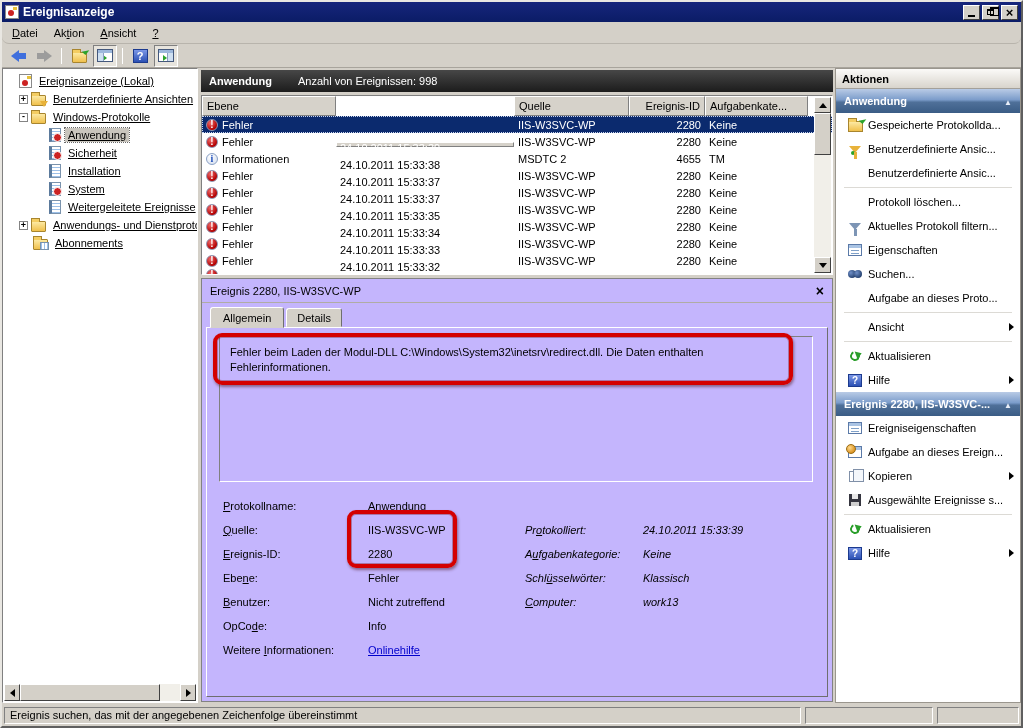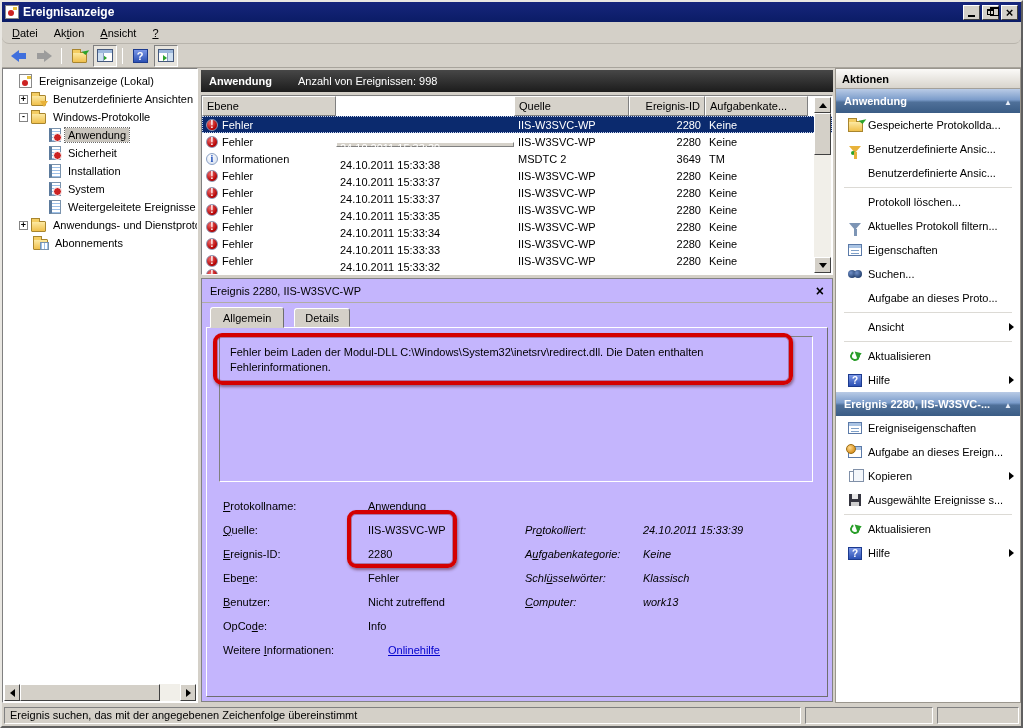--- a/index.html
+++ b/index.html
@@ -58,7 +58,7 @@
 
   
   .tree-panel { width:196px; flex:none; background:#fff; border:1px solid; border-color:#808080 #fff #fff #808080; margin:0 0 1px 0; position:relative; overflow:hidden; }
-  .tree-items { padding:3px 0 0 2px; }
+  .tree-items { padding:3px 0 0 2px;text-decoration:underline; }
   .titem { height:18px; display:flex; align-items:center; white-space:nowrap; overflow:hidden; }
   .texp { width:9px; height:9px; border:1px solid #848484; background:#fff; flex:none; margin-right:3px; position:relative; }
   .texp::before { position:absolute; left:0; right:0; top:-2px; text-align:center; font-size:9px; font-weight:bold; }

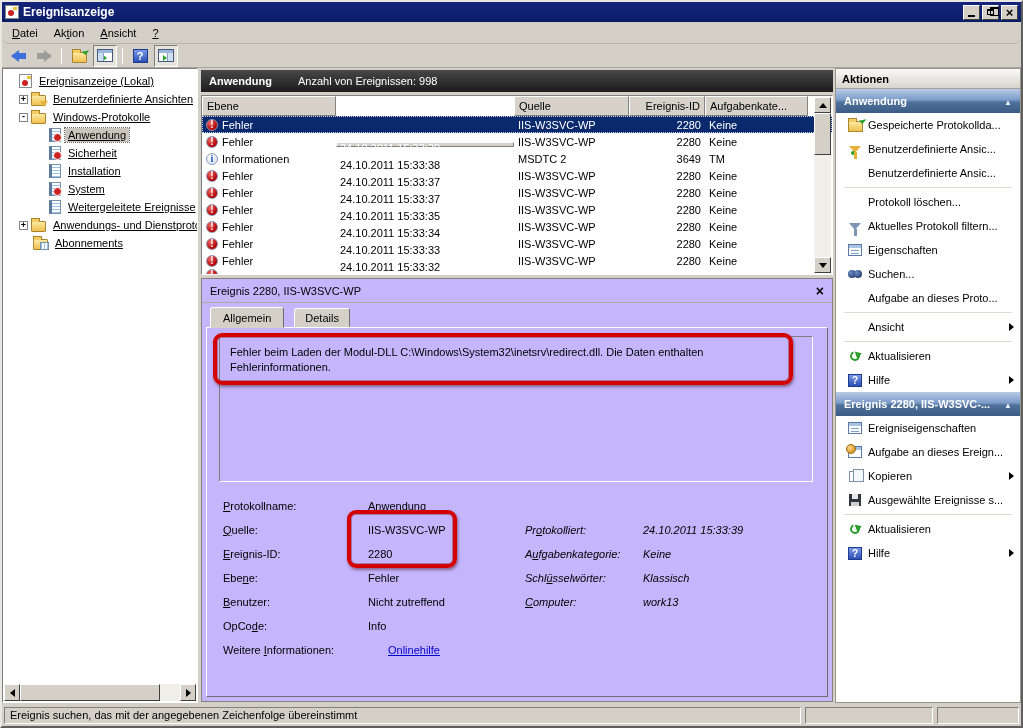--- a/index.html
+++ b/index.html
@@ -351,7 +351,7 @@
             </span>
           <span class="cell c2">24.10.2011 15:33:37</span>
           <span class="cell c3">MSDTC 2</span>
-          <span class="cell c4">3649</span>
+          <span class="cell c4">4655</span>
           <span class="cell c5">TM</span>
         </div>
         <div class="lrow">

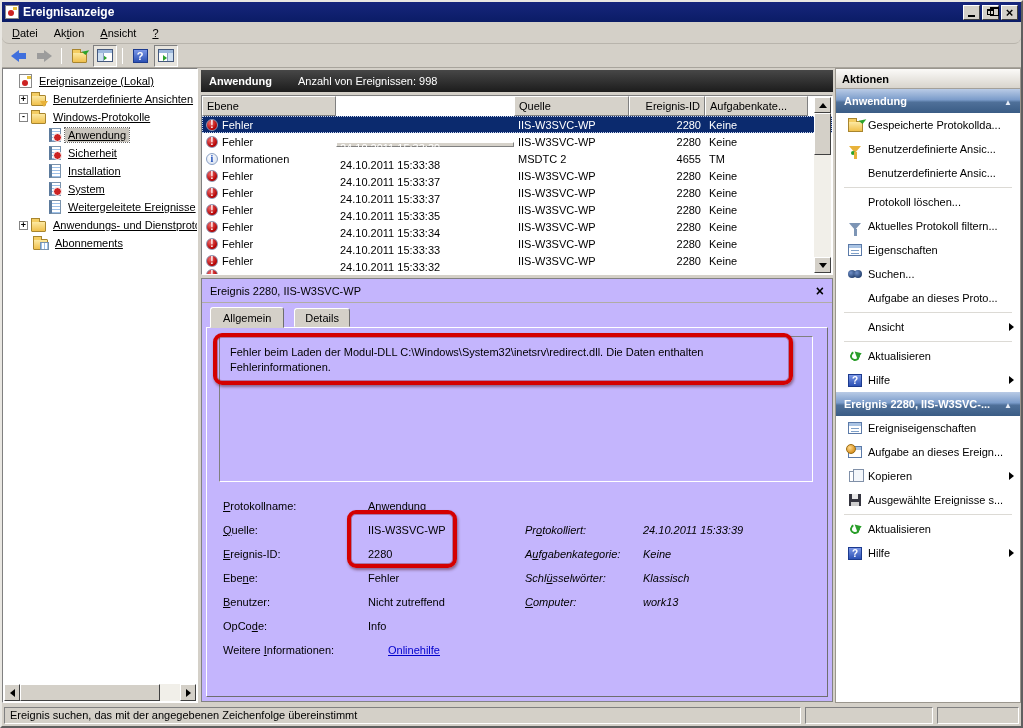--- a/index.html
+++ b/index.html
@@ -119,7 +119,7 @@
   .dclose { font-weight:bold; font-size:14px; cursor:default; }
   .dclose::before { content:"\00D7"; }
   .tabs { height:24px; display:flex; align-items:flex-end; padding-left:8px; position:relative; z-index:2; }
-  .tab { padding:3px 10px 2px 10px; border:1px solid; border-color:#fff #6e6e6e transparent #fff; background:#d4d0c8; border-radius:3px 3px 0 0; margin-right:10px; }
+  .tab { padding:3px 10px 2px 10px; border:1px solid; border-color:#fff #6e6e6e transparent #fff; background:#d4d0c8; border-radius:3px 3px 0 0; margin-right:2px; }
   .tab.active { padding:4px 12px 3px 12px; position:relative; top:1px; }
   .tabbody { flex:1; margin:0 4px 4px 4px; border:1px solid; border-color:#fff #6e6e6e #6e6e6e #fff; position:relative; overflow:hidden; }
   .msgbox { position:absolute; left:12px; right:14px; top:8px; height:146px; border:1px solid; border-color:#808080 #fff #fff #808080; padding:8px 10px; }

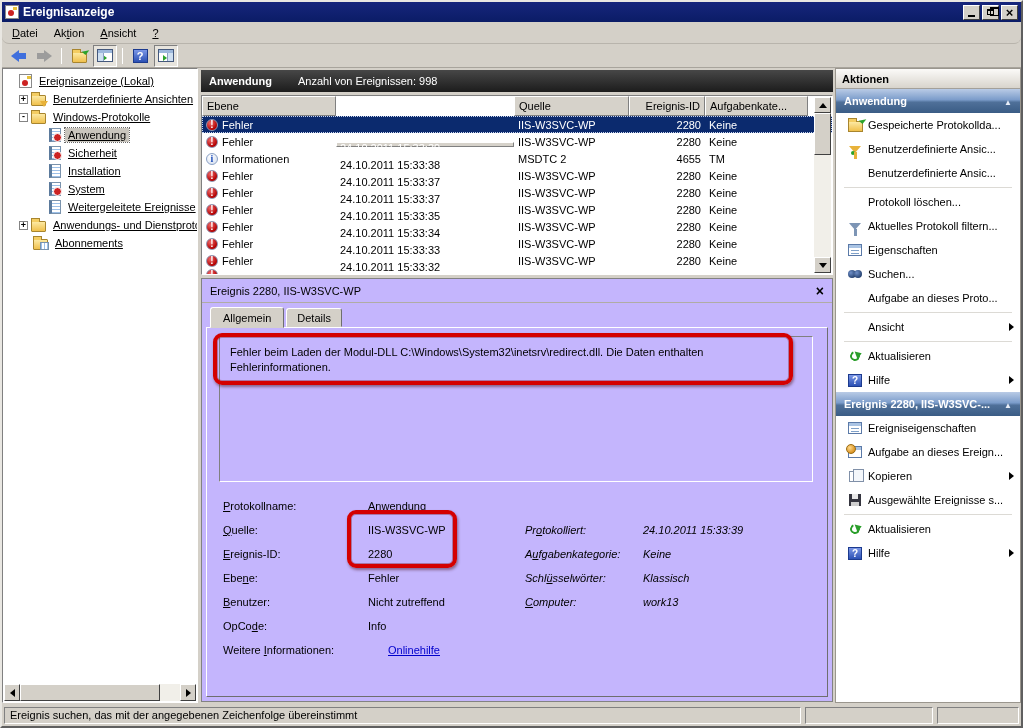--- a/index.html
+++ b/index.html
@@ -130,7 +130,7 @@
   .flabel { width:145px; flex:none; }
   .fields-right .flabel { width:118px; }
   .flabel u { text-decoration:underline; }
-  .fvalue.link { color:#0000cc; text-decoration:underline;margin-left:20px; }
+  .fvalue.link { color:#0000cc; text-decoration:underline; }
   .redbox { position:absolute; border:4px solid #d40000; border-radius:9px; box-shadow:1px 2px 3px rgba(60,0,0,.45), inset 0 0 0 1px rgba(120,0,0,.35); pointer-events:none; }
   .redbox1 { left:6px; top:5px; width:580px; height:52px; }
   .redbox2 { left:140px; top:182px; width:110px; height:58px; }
==
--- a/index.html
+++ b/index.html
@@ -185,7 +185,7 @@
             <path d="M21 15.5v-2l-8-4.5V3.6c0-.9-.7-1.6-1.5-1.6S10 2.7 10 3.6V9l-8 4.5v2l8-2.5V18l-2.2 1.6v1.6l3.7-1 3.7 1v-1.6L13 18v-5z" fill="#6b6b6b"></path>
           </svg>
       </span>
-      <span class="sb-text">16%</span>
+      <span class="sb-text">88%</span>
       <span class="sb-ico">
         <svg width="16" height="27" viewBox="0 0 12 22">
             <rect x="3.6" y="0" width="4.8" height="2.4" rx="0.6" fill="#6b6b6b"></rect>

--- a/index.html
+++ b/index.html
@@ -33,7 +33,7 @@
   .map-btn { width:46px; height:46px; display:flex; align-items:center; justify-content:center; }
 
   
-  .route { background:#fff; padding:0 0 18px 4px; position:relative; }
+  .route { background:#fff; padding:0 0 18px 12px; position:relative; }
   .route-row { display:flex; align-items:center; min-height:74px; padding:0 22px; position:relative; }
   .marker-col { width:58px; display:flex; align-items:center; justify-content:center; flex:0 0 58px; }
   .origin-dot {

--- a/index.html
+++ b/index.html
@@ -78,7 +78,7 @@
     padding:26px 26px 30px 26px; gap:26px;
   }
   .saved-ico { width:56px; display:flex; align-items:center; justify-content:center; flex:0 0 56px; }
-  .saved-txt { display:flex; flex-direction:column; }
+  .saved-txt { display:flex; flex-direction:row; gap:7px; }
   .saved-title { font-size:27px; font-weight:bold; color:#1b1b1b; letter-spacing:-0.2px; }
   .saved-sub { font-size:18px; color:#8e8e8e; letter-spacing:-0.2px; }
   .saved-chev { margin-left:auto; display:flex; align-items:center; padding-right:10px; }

**WHAT NEEDS TO BE DONE**
How many lines in the records contain the word "span"? Answer with the number alone.

**SOLVED PROBLEM**
10